Another rare insight into death row conditions was provided by the prison diary of Daidoji Masashi (who was sentenced to death for his role in the bombing of a Mitsubishi Heavy Industries building in 1974 which killed eight people and wounded 380 others). Daidoji Masashi recorded how prisoners have to sleep under a bright light. He reportedly became ill from mental strain and lack of exercise, and vowed to exercise to maintain his health; guards however prevented him from doing push-ups or stretching exercises in his cell. Any exercise that is perceived to disturb others is not permitted.29

Most prisoners endure these conditions for many years, in a number of cases for decades, while their appeals make their way through a notoriously slow legal system. Once all appeals are exhausted and death sentences finalized, an execution can take place at any time – all that is required is the official stamp of the Minister of Justice.
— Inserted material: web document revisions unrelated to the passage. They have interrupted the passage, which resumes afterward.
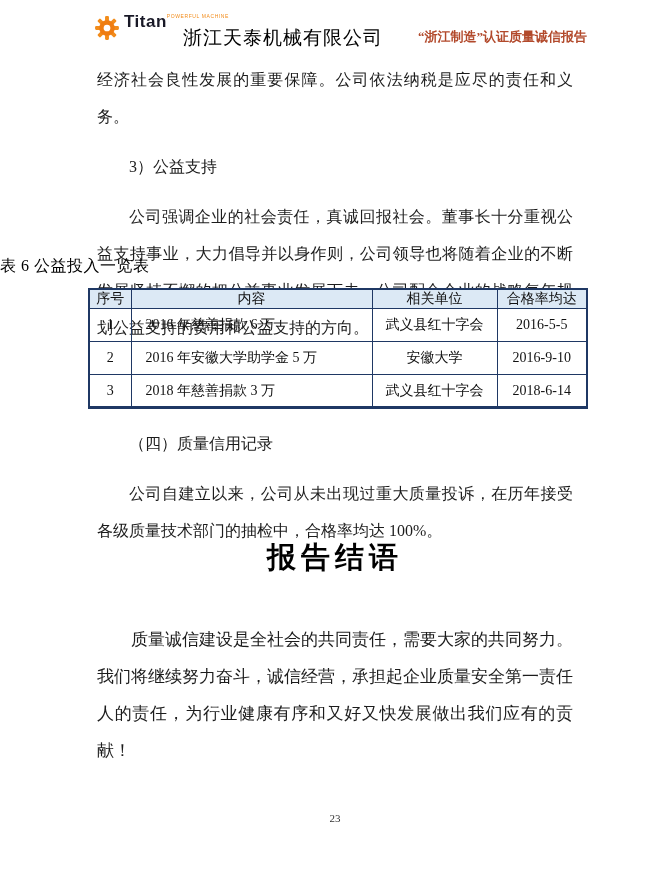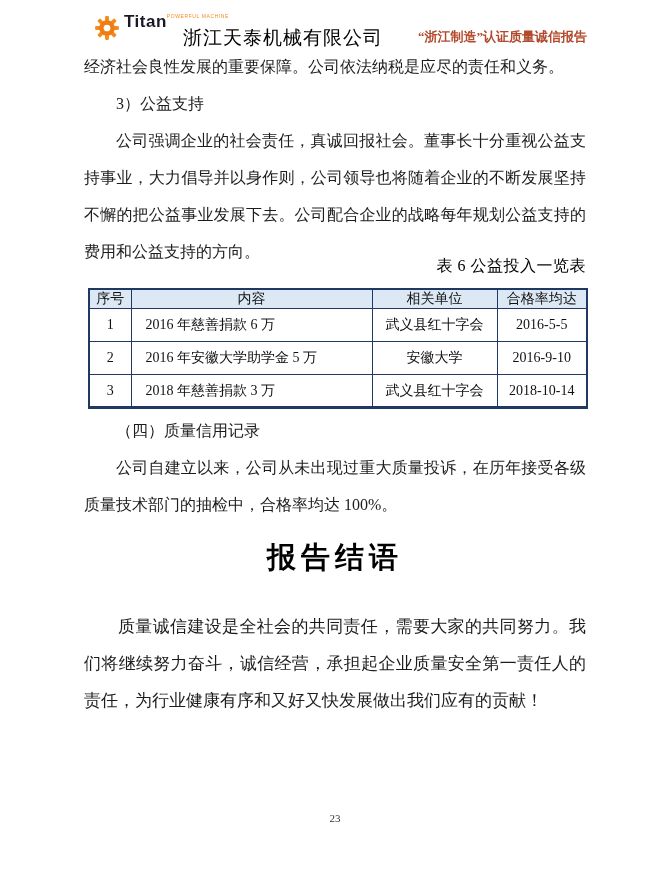"经济社会良性发展的重要保障。公司依法纳税是应尽的责任和义务。" .flow p { margin: 0 -> 13px }
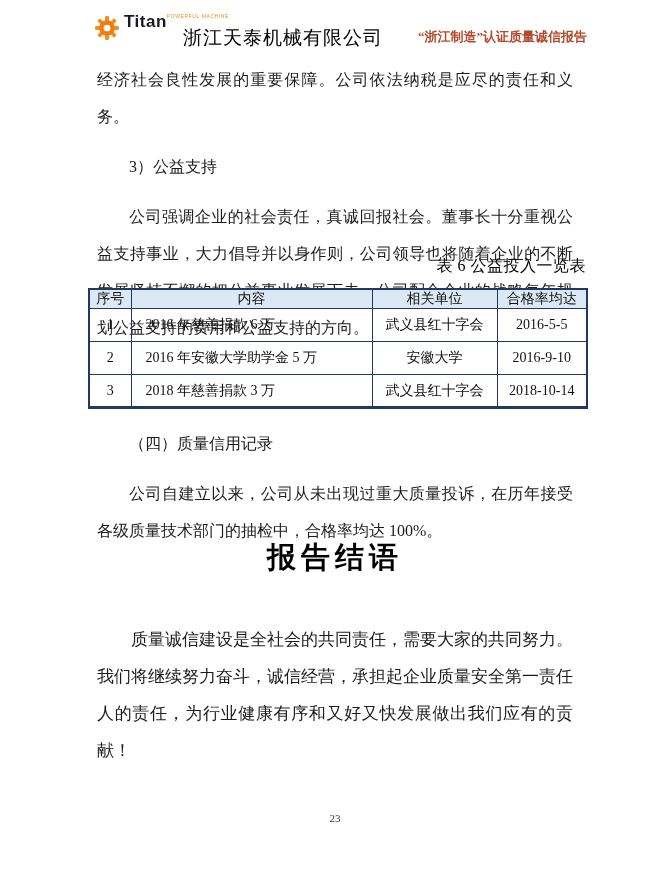"表 6 公益投入一览表" .tbl-caption { text-align: right -> left }
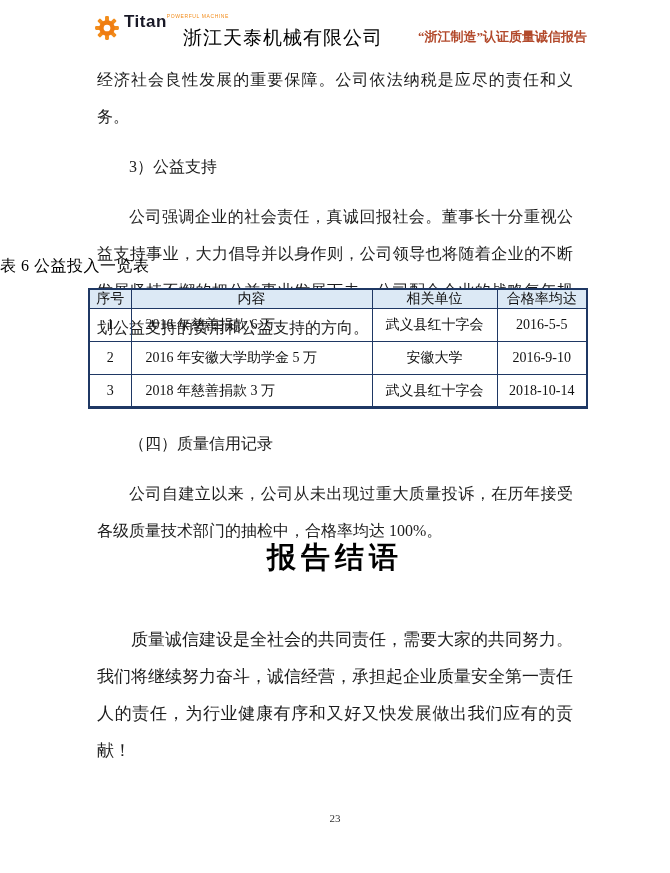"2018-10-14" td { text: 2018-10-14 -> 2018-6-14 }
The harsh atmosphere on Japan's "death row" often results in despair. Some, such as Takanezawa Tomoaki30 abandon their appeals despite insisting on their innocence, stating that due to the legal system in Japan, the results of any appeal are a foregone conclusion. Takanezawa Tomoaki's lawyer reportedly claims that his client has become emotionally unstable due to the strain of living on death row.

Correction Bureau officials justify such conditions of detention, stating that the system is designed to prevent prisoners from escaping and to "maintain the mental stability of those waiting for death".31

In practice the majority of prisoners sentenced to death in Japan are condemned to a lifetime of solitary confinement under the conditions described above. A number of prisoners suffer mental health problems due to the nature of their incarceration.

Together, these circumstances – including prolonged use of solitary confinement – amount to cruel, inhuman and degrading treatment and are contrary to the international treaties to which Japan has agreed. Such conditions of detention may also facilitate ill-treatment by prison guards.

In October 1998, the UN Human Rights Committee published its response to Japan's Fourth Periodic Report under the ICCPR. Among other recommendations, the Committee addressed the conditions of detention for condemned prisoners:

"The Committee remains seriously concerned at the conditions under which persons are held on death row. In particular, the Committee finds that the undue restrictions on visits and correspondence and the failure to notify the family and lawyers of the prisoners on death row of their execution are incompatible with the Covenant. The Committee recommends that the conditions of detention on death row be made humane in accordance with articles 7 and 10, paragraph 1, of the Covenant."32

A new law governing the treatment of prisoners in Japan was enacted in May 2005. This law has reportedly broadened the range of visitors allowed to meet detainees awaiting execution, as it includes all relatives, people "necessary" to deal with important matters and those who contribute to the mental stability of detainees. The law provides that other people may also be allowed to visit at the discretion of the head of the detention centre.

Amnesty International welcomes any changes that comply with internationally accepted standards on prison conditions, such as the Standard Minimum Rules for the Treatment of Prisoners.33 However, there are concerns that these changes giving discretionary powers to heads of detention centres will result in differing practices between detention centres, and will ultimately be unfair. Moreover, while Amnesty International welcomes any changes that will contribute to the mental wellbeing of death penalty prisoners, the organization believes that these changes do not go far enough as they do not address the issue of contact with other detainees, and conditions of confinement such as solitary confinement.

4.Pre-trial Detention: The Risk of Abuse, Coerced Confessions and Unsafe Convictions

4.1 The ever present risk of executing the innocent

Wherever the death penalty is deployed, there exists a risk of the execution of individuals for crimes they did not commit. Amnesty International has documented numerous cases of possibly innocent people facing the death penalty around the world.34 In Japan, such risks are increased by the existence of a system of police custody, known as daiyo kangoku ("substitute prison", see below, page 16), which allows suspects to be held in a police station cell instead of a prison or other facility under the control of the Correction Bureau, and allows police to interrogate the suspect for long periods.35

Four men, Menda Sakae, Akahori Masao, Taniguchi Shigeyoshi36 and Saito Yukio37, were sentenced to death in Japan on separate charges in separate trials, but were released during the 1980s after it was established they were falsely accused. The four had been tortured or ill-treated during interrogation, and as a result they "confessed" to crimes they had not committed. These "confessions" were then used as evidence to obtain convictions and death sentences.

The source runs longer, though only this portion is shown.